- Author(s): @guo-shaoge, @wjhuang2016
- Discussion PR: #24147
- Tracking Issue: #17472
- Introduction
- Motivation or Background
- Detailed Design
- Test Design
- Impacts & Risks
- Investigation & Alternatives
- Unresolved Questions
- Future Work
This proposal describes the basic implementation of Common Table Expression(CTE) using the Materialization
method.
Merge
is another way to implement CTE and will be supported later.
CTE was introduced in SQL:1999. It's a temporary result set which exists within a statement. You can reference it later in the statement. It's similar to derived tables in some way. But CTE has extra advantages over derived tables.
- CTE can be referenced multiple times.
- CTE is easier to read.
- You can use CTE to do hierarchical queries.
There are two kinds of CTE:
-
non-recursive CTE.
WITH cte1 AS (SELECT c1 FROM t1) cte2 AS (SELECT c2 FROM t2) SELECT cte1.c1, cte2.c2 FROM cte1, cte2 WHERE cte1.c1 = cte2.c2 AND cte1.c1 = 100;
-
recursive CTE, which can be used to do hierarchical queries. Recursive CTE normally consists of the seed part and the recursive part. Seed part will generate the origin data, the remaining computation will be done by the recursive part.
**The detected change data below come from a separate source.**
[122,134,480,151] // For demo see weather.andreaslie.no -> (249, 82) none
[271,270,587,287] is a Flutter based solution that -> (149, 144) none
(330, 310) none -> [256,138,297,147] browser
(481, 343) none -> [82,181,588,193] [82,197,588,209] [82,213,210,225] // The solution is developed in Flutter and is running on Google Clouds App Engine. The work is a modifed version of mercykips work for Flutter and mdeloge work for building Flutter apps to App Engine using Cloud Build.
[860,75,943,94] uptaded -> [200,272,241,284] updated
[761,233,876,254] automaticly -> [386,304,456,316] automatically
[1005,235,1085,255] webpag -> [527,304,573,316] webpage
WITH RECURSIVE cte1 AS ( SELECT part, sub_part FROM t WHERE part = 'human' UNION ALL SELECT t.part, t.sub_part FROM t, cte1 WHERE cte1.sub_part = t.part ) SELECT * FROM cte1;
There are two ways to implement CTE:
- Merge: just like view, CTE is expanded on where it's used.
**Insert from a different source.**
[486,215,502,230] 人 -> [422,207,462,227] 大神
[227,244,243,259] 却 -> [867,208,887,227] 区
- Materialization: use temporary storage to store the result of CTE, and read the temporary storage when using CTE.
Merge
is normally a better way to implement CTE, because optimizer can pushdown predicates from outer query to inner query.
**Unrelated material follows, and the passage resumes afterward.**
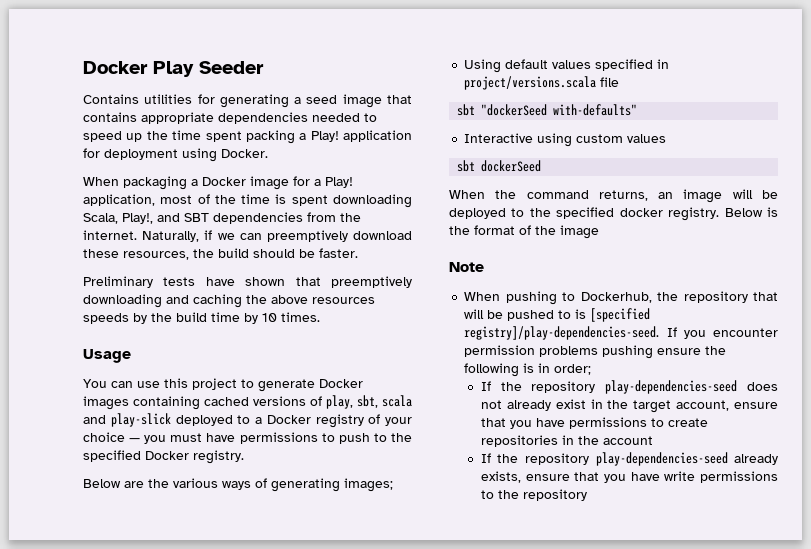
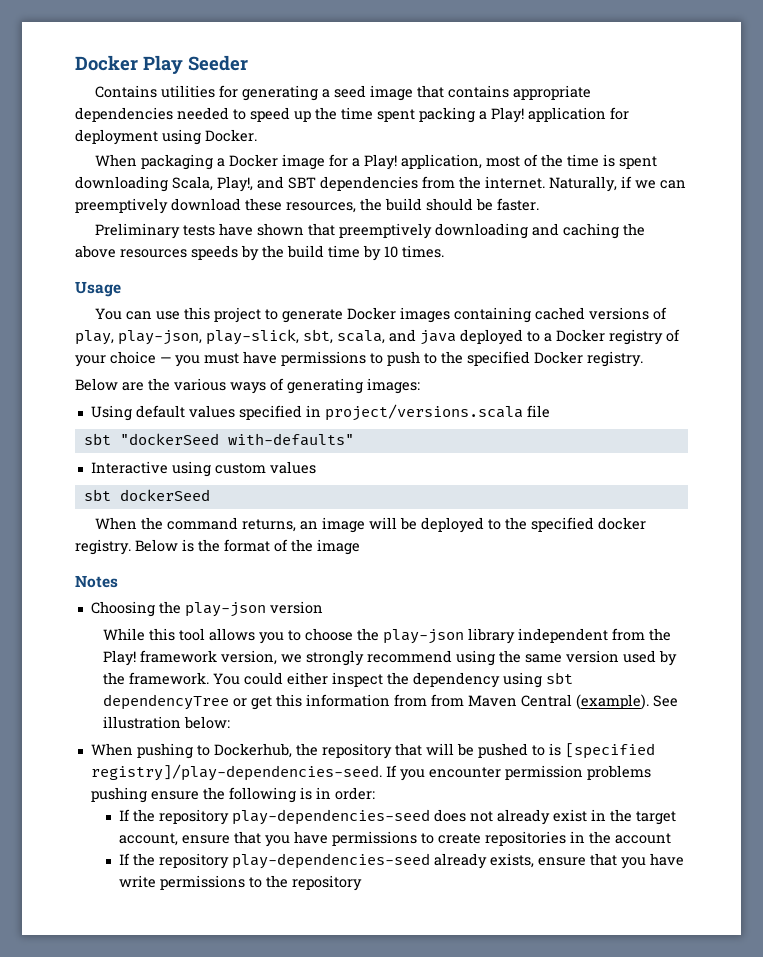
[357,395,412,408] [83,413,171,427] sbt, scala and play-slick -> [118,329,456,345] play-json, play-slick, sbt, scala, and java
[344,478,393,492] images; -> [367,378,420,394] images:
[449,262,484,272] Note -> [75,575,118,588] [90,601,323,617] [103,628,672,644] [103,650,678,666] [103,672,574,688] [103,694,679,710] [103,716,231,729] Notes // Choosing the play-json version // While this tool allows you to choose the play-json library independent from the Play! framework version, we strongly recommend using the same version used by the framework. You could either inspect the dependency using sbt dependencyTree or get this information from from Maven Central (example). See illustration below:
[554,364,592,375] order; -> [334,787,375,800] order:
But when CTE is referenced multiple times, Materialization
will be better. And recursive CTE can only be implemented by Materialization
.
For simplicity, this design doc only uses Materialization
to implement both non-recursive and recursive CTE.
So there is no need to consider how to choose between these two methods, so as to reduce the chance of bugs.
And in the near future, Merge
will be definitely supported to implement non-recursive CTE.
RowContainer
will be used to store the materialized result.
The result will first reside in memory, and when the memory usage exceeds tidb_mem_quota_query
, intermediate results will be spilled to disk.
For recursive CTE, the optimizer has no way to accurately know the number of iterations. So we use the seed part's cost as CTE's cost.
Also we will add a system variable cte_max_recursion_depth
to control the max iteration number.
If the maximum iteration number is reached, an error will be returned.
A major advantage of Materialization
is that data will only be materialized once even if there are many references to the same CTE.
So we will add a map to record all CTE's subplan, these subplans will only be optimized and executed once.
type LogicalCTE struct {
logicalSchemaProducer
cte *CTEClass
cteAsName model.CIStr
}
type CTEClass struct {
IsDistinct bool
seedPartLogicalPlan LogicalPlan
recursivePartLogicalPlan LogicalPlan
IDForStorage int
LimitBeg uint64
LimitEnd uint64
}
LogicalCTE
is the logical operator for CTE. cte
is a member of CTEClass
type.
The content of CTEClass
will be the same if different CTE references point to the same CTE.
The meanings of main members in CTEClass are as follows:
IsDistinct
: True if UNION [DISTINCT] and false if UNION ALL.seedPartLogicalPlan
: Logical Plan of seed part.recursivePartLogicalPlan
: Logical Plan of recursive part. It will be nil if CTE is non-recursive.IDForStorage
: ID of intermediate storage.LimitBeg
andLimitEnd
: Useful when limit is used in recursive CTE.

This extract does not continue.